Monday, April 19, 2010

Restraining Order

Of all the movies being released this year, one of the few I was really looking forward to seeing was the remake of Clash of the Titans. I’d grown up being solidly entertained by Ray Harryhausen’s astonishing stop–motion animation, and to this day still find myself entertained by the likes of Jason and the Argonauts and the trio of Sinbad movies, but there was always something about the 1981 original, sadly his last film as special visual effects creator, that made me not bother to revisit it after the initial theatrical release.

It certainly wasn’t the animation that was at fault, rather the pratfalls and whistling of that mechanical owl, Bubo, had bugged me all the way through. Blue screen rather than back projection was employed, showing the joins that the new technology brought with it, and the lighting of the scenes that would have the animated creatures inserted into them later on in post–production made the live action look soft and far beyond a second generation copy. Maybe it was simply an age thing as, being in my mid–teens at the time it arrived in cinemas, I was far more critical in my younger days.
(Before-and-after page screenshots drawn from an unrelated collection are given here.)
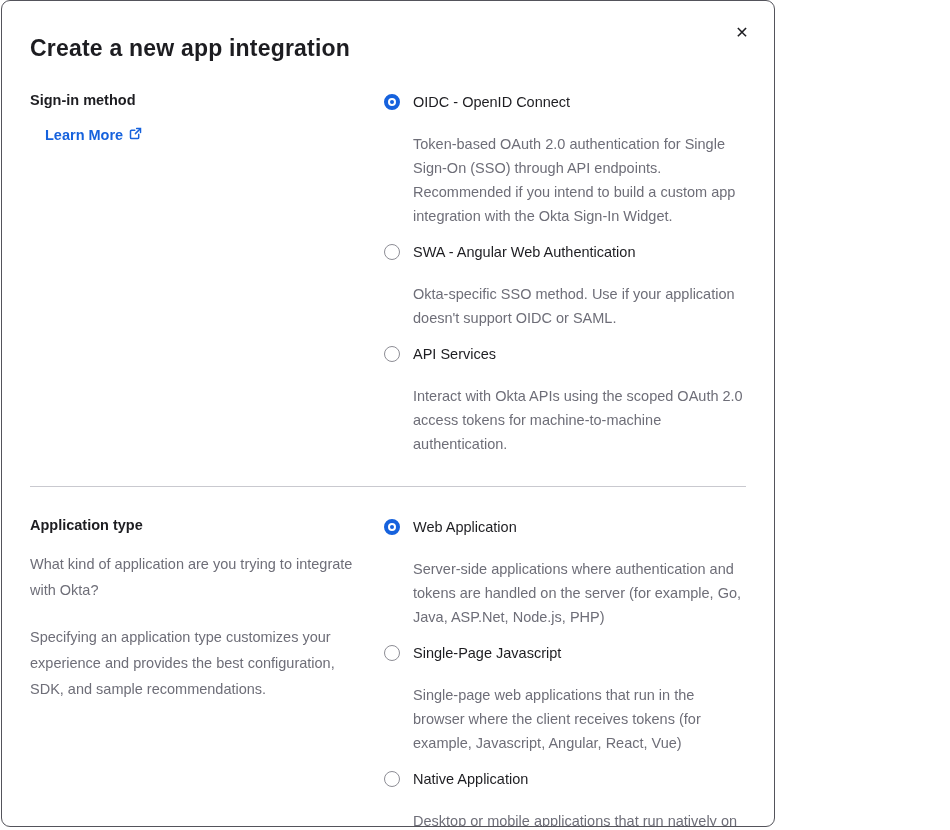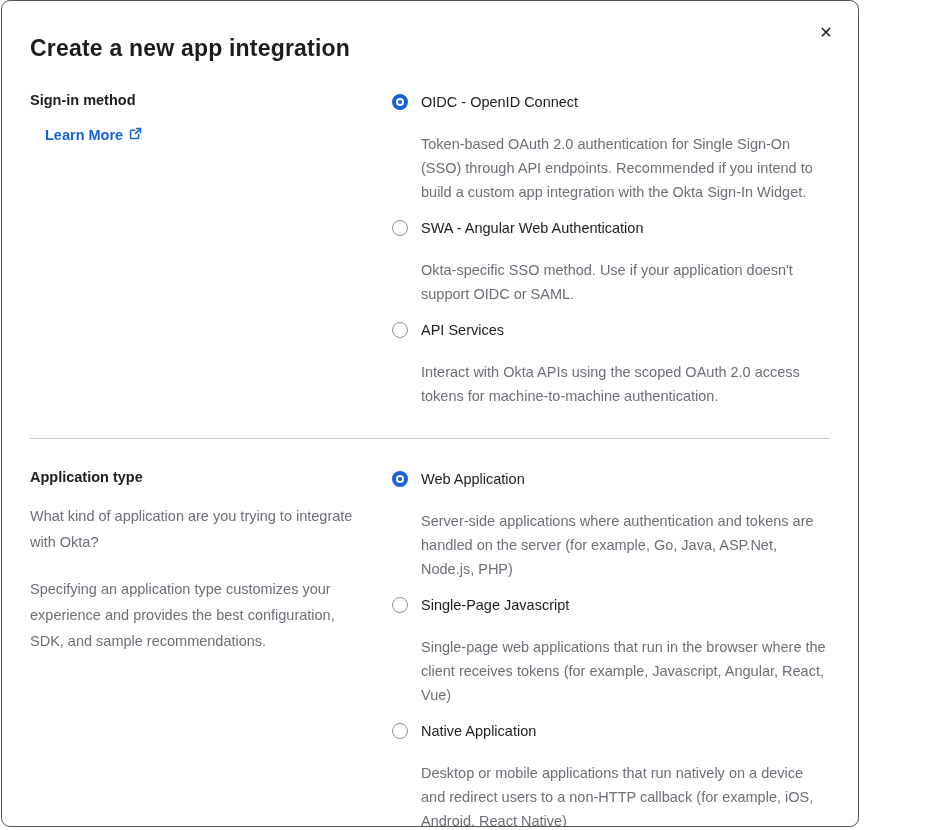--- a/index.html
+++ b/index.html
@@ -2,42 +2,42 @@
 <html><head>
 <meta charset="utf-8">
 <style>
   * { box-sizing: border-box; margin: 0; padding: 0; }
   html, body { width: 950px; height: 830px; background: #ffffff; }
   body { font-family: "Liberation Sans", "DejaVu Sans", sans-serif; color: #1d1d21; }
 
   .modal {
     position: absolute;
     left: 1px; top: 0;
-    width: 858px; height: 827px;
+    width: 774px; height: 827px;
     background: #fff;
     border: 1px solid #54545b;
     border-radius: 9px;
     overflow: hidden;
   }
 
   .modal-header { padding: 34px 28px 0 28px; position: relative; }
   .modal-title {
     font-size: 23px; font-weight: 700; letter-spacing: .2px; color: #1d1d21;
   }
   .close-btn {
     position: absolute; top: 20px; right: 20px;
     width: 24px; height: 24px; border: none; background: transparent;
     font-size: 16px; line-height: 24px; color: #1d1d21; cursor: pointer;
     font-family: "DejaVu Sans", sans-serif;
   }
 
   .section {
     display: grid;
     grid-template-columns: 334px 1fr;
-    column-gap: 28px;
+    column-gap: 20px;
     padding: 0 28px;
     margin-top: 30px;
   }
 
   .section-heading { font-size: 14.5px; font-weight: 700; color: #1d1d21; }
 
   .learn-more {
     margin-top: 19px;
     display: inline-flex; align-items: flex-start; gap: 6px;
     font-size: 14.5px; font-weight: 700; color: #1662dd;

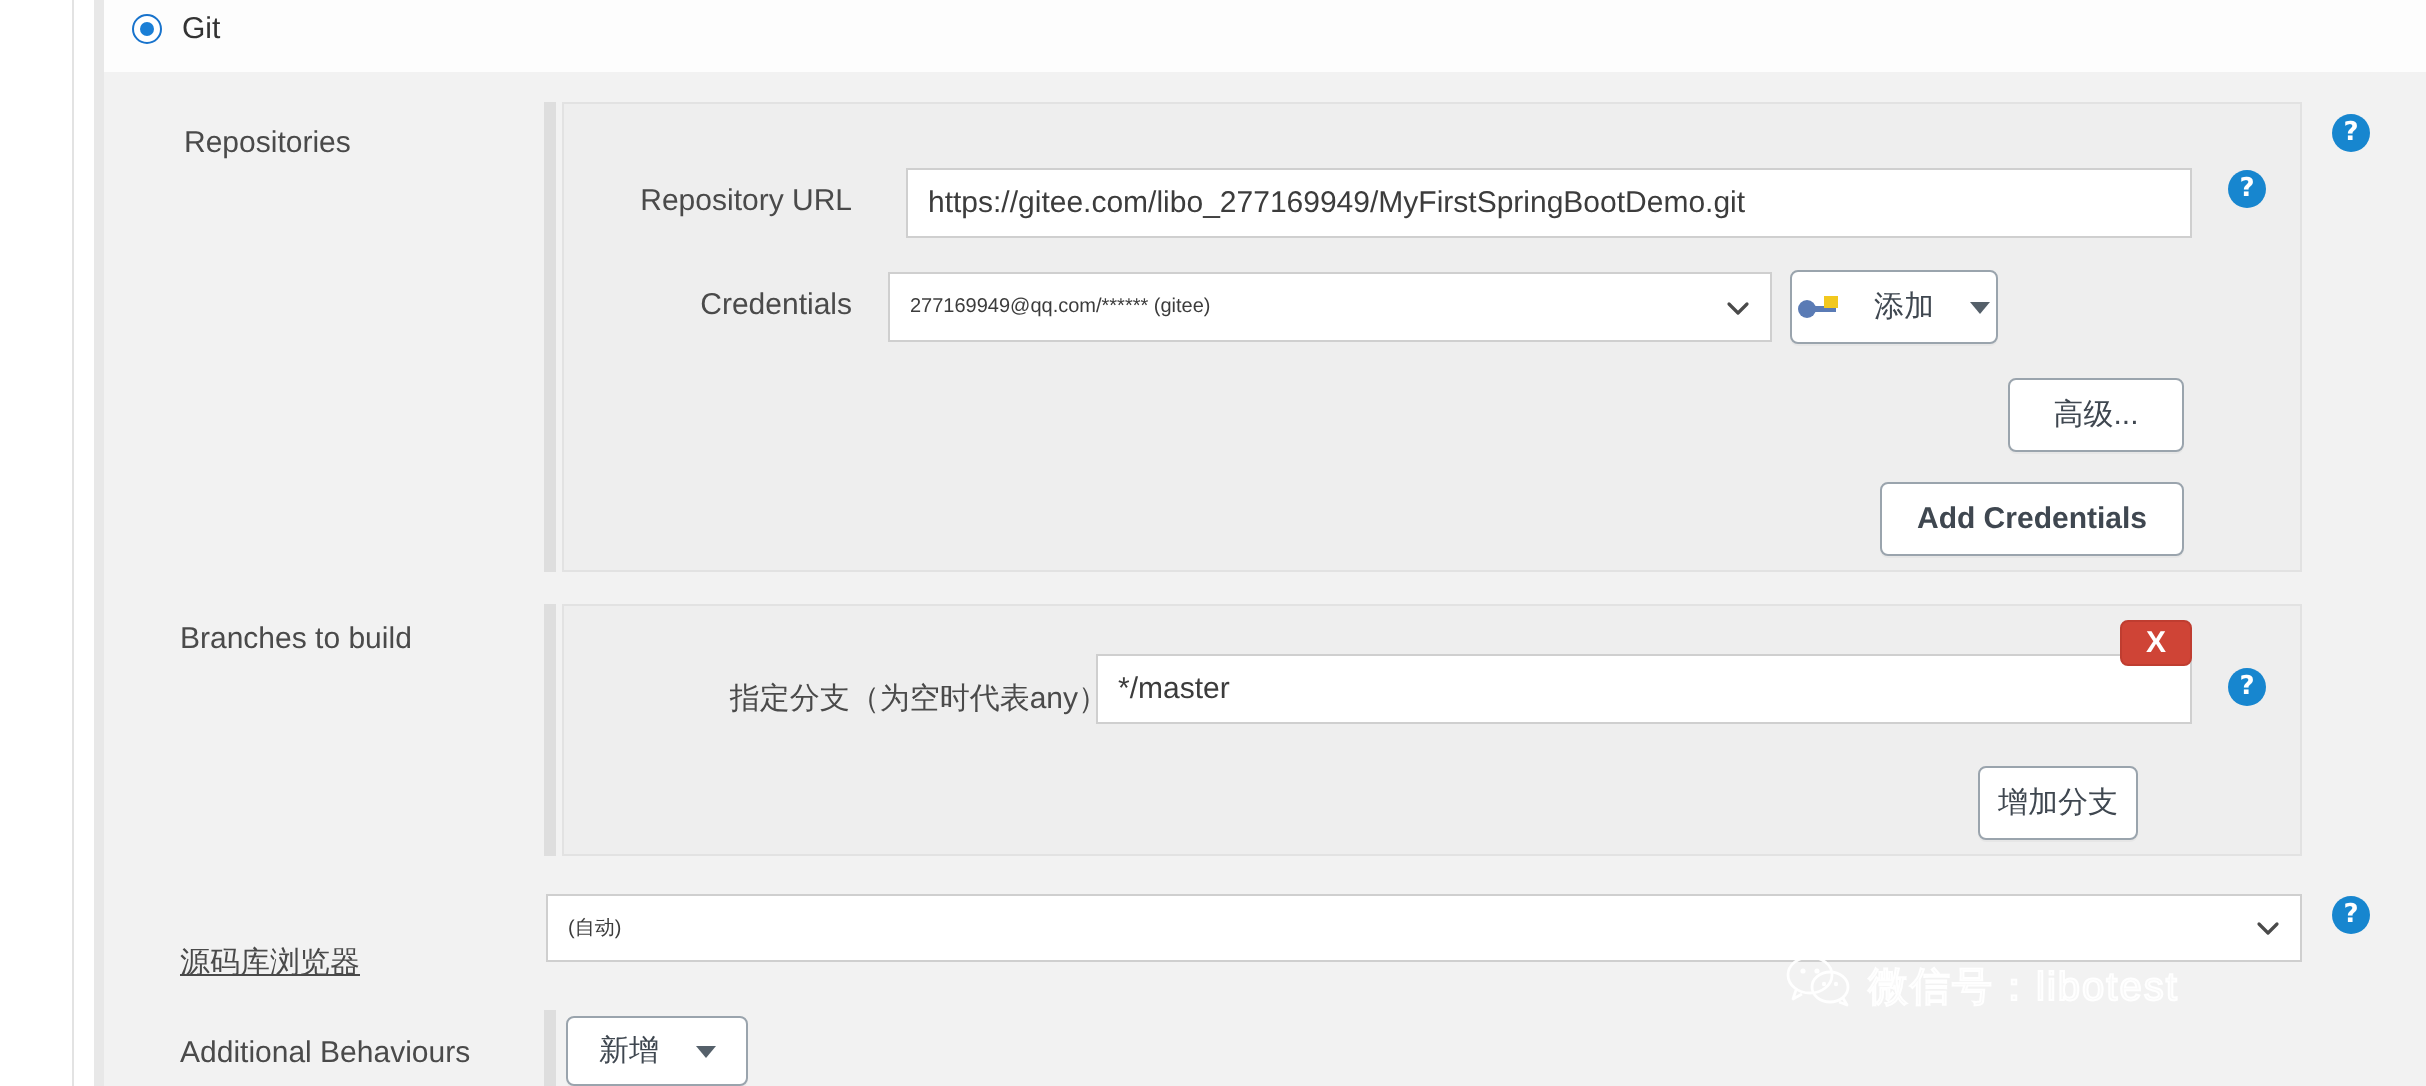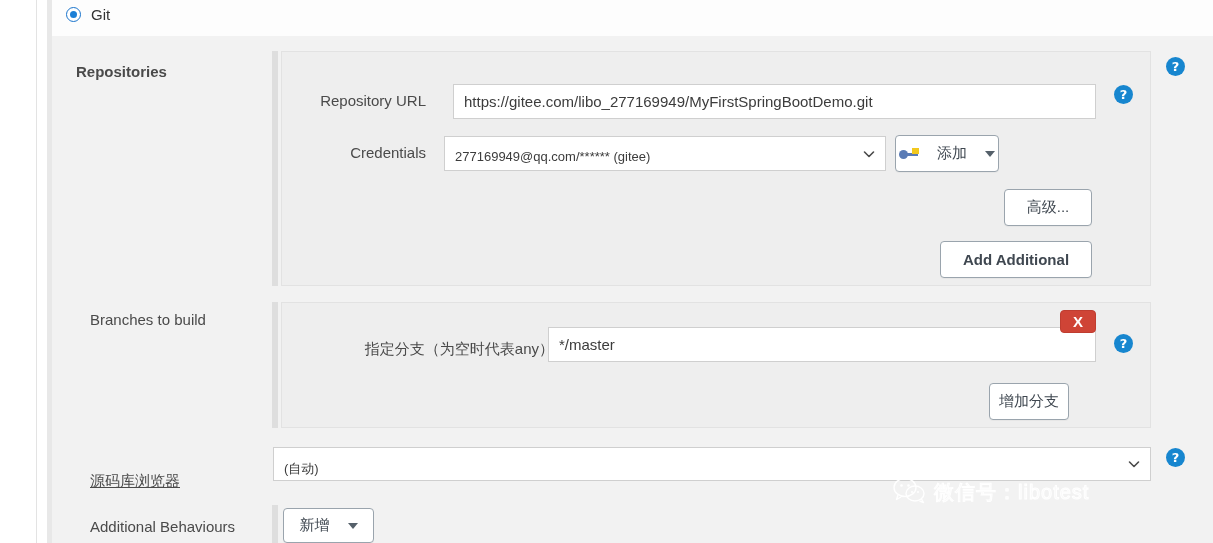--- a/index.html
+++ b/index.html
@@ -136,23 +136,24 @@
     align-items: center;
     outline: none;
   }
 
   
   .sel {
     position: absolute;
     background: #ffffff;
     border: 1px solid #cfcfcf;
     box-sizing: border-box;
-    font-size: 13px;
+    font-size: 10px;
     color: #3c3c3c;
     display: flex;
+    align-items: center;
     padding: 12px 10px;
   }
   .sel .caret {
     position: absolute;
     right: 11px;
     top: 50%;
     width: 11px; height: 11px;
     margin-top: -6px;
   }
   .sel .caret svg { display:block; }
@@ -274,21 +275,21 @@
 
   <div class="page">
 
     <div class="scm-header">
       <div class="radio-row">
         <span class="radio"></span>
         <span class="radio-label">Git</span>
       </div>
     </div>
 
-    <div class="row-label" style="left:24px; top:63px;font-weight:bold;">Repositories</div>
+    <div class="row-label" style="left:40px; top:63px;">Repositories</div>
 
     <div class="marker" style="left:220px; top:51px; height:235px;"></div>
 
     <div class="block" style="left:229px; top:51px; width:870px; height:235px;">
     </div>
 
     <div class="sub-label" style="left:264px; top:92px; width:110px;">Repository URL</div>
     <input class="txt" style="left: 401px; top: 84px; width: 643px; height: 35px;" value="https://gitee.com/libo_277169949/MyFirstSpringBootDemo.git">
     <div class="help" style="left:1062px; top:85px;">?</div>
 
@@ -310,21 +311,21 @@
       </span>
       <span>添加</span>
       <span class="tri"></span>
     </div>
 
     <div class="btn" style="left:952px; top:189px; width:88px; height:37px;">
       <span>高级...</span>
     </div>
 
     <div class="btn bold" style="left:888px; top:241px; width:152px; height:37px;">
-      <span>Add Additional</span>
+      <span>Add Credentials</span>
     </div>
 
     <div class="help" style="left:1114px; top:57px;">?</div>
 
     <div class="row-label" style="left:38px; top:311px;">Branches to build</div>
 
     <div class="marker" style="left:220px; top:302px; height:126px;"></div>
 
     <div class="block" style="left:229px; top:302px; width:870px; height:126px;">
     </div>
Although watching it again just recently I was far more forgiving of most of those early criticisms, except of course for the damned owl.

The remake appealed because, since we seem to be in an age where every big movie is almost required to ram computer generated imagery down our throats, classic mythological creatures would be a darn sight better than what usually gets served up. In the different drafts of the script that have been floating around over the last year or so, Tiamat’s appearance in the Great Hall of the Basilica of Joppa is decribed:

Tiamat, Queen of the Deep, floats forward, parting a sea of cowering celebrants. The folds of her liquid cloak billow to the sound of SURGING TIDES. All eyes follow her. Perseus sees his first Olympian.
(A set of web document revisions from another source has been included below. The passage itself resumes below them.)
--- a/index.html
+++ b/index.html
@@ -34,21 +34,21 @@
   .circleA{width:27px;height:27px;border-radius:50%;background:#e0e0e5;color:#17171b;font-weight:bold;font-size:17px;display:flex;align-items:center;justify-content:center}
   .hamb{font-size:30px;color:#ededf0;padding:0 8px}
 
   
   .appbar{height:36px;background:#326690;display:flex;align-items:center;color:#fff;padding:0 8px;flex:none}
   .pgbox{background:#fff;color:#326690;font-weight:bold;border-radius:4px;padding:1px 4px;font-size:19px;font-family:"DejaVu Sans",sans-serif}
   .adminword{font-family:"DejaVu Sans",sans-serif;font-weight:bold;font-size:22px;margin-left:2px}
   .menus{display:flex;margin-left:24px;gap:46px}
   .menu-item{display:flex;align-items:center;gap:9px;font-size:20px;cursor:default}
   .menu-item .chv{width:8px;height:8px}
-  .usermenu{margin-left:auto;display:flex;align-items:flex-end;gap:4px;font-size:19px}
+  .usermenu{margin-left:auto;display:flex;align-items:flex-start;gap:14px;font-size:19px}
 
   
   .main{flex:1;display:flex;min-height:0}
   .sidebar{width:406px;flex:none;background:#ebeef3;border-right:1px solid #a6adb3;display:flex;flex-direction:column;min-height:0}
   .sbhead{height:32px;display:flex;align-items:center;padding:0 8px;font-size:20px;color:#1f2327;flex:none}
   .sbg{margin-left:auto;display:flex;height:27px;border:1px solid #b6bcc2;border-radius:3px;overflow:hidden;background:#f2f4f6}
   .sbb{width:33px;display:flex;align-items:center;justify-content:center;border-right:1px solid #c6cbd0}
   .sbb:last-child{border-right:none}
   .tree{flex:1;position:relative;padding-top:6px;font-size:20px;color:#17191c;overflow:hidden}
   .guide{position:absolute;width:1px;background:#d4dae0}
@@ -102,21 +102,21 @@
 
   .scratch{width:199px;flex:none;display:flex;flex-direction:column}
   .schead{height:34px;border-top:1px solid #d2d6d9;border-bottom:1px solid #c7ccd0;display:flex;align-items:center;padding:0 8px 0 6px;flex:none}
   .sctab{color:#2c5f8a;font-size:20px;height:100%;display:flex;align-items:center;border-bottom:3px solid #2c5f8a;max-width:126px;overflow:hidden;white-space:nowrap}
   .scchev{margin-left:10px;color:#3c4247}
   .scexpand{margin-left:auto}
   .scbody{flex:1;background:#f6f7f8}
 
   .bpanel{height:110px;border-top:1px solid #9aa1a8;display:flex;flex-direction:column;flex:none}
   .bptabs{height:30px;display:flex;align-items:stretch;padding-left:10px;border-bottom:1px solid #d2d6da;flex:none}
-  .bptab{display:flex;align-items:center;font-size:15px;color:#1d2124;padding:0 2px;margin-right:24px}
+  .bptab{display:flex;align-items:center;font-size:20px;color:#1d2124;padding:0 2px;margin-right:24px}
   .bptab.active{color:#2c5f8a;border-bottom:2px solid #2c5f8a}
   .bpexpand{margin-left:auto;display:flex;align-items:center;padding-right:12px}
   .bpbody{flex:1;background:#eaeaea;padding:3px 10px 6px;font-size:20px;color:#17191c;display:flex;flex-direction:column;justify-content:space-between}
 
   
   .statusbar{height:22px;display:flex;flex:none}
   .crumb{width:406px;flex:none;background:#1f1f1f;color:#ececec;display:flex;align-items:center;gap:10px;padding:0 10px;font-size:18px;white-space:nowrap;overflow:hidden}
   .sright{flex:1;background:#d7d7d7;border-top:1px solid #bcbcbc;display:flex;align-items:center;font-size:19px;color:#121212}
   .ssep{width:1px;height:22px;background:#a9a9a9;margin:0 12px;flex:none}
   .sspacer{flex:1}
Tiamat tears off her cloak, which scatters to a fine mist. THE GODDESS STANDS NAKED. The skin of her luscious body glaws with the frigid bioluminescence of a deep sea creature. Swirling fins in lieu of hair. Sublime and terrifying.


Clouds of blank sea–ink swirl and swallow Tiamat, then implode. Tiamat is gone.

And that was before it even got to the Stygian Witches, Medusa, and the Kraken. If animators with only a fraction of Harryhausen’s talent could be employed to create the roster of characters, the end result might have been well worth watching compared to brainless robots bashing the cogs off each other, buildings coming down around the insignificant lead actors, and the load of old bollocks that took place on Pandora. When the teaser was released it actually looked quite promising. But then the second, longer trailer arrived, which started to sow doubts, until finally the damning reviews came, including ones from people whose opinions I respected.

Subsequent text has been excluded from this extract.